● REQUIREMENT: Using the records below, write out again exactly the lines that begin at the line containing "CALORE sweater: 1" and end at the line containing "shipping method: UPS -> express", and no other lines.

● EXTRACTED RECORDS:
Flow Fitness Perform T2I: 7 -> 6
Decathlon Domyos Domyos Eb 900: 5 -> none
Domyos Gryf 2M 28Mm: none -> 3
==
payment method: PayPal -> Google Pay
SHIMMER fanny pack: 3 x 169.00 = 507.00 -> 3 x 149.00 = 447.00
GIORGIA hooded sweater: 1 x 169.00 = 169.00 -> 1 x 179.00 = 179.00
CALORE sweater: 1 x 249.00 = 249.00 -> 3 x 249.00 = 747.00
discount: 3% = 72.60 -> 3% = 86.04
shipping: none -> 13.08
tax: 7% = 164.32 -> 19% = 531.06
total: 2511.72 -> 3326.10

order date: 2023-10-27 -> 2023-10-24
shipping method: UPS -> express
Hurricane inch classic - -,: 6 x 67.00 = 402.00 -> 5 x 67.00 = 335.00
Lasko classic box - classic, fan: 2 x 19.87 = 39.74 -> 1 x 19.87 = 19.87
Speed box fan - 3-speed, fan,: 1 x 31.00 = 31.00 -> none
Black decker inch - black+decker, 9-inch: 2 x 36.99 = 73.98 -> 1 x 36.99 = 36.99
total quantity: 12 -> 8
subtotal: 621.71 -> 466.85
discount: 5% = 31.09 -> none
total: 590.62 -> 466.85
==
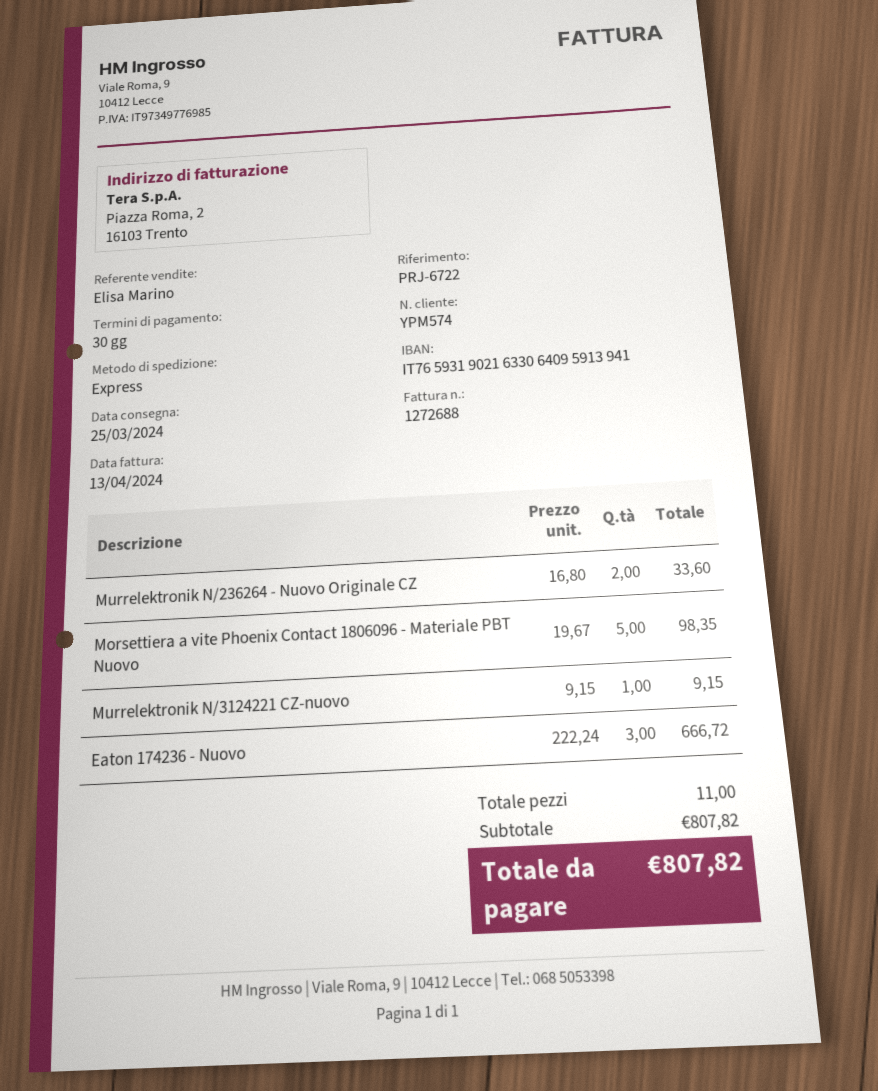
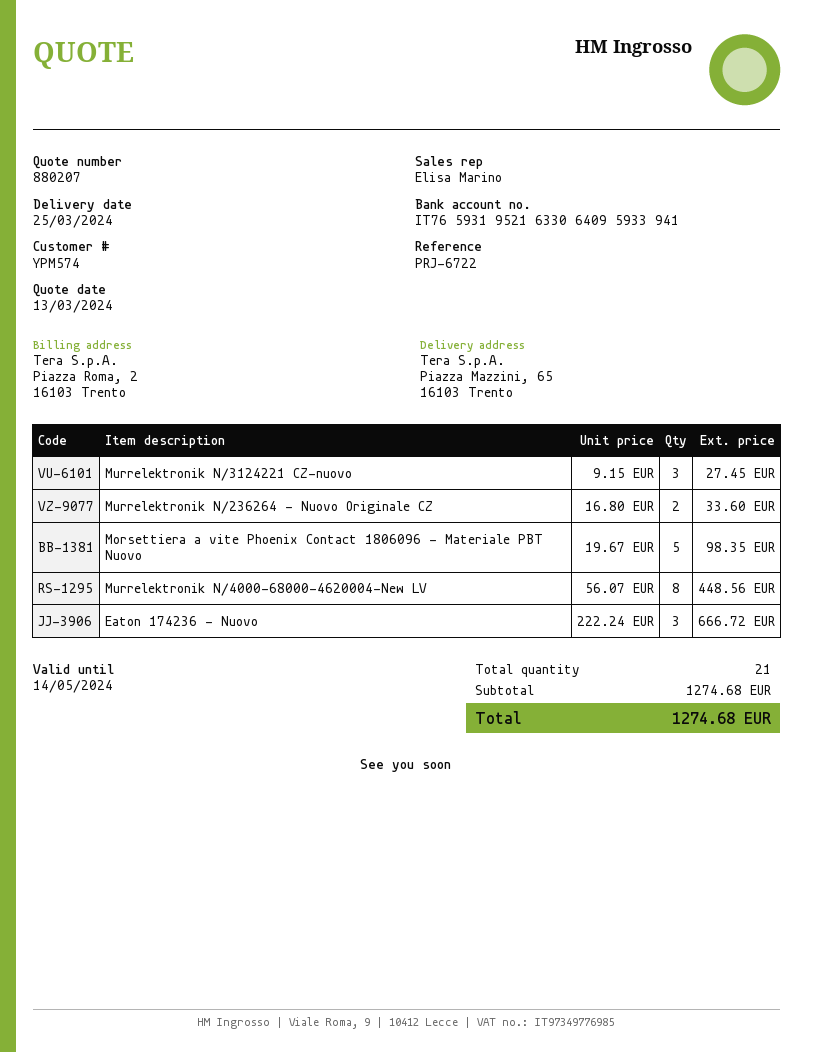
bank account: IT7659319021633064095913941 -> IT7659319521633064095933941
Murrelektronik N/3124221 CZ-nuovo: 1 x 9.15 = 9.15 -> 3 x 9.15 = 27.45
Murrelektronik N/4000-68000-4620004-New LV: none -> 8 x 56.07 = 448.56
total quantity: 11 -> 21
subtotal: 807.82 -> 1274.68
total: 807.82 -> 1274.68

● YOUR RESPONSE:
CALORE sweater: 1 x 249.00 = 249.00 -> 3 x 249.00 = 747.00
discount: 3% = 72.60 -> 3% = 86.04
shipping: none -> 13.08
tax: 7% = 164.32 -> 19% = 531.06
total: 2511.72 -> 3326.10

order date: 2023-10-27 -> 2023-10-24
shipping method: UPS -> express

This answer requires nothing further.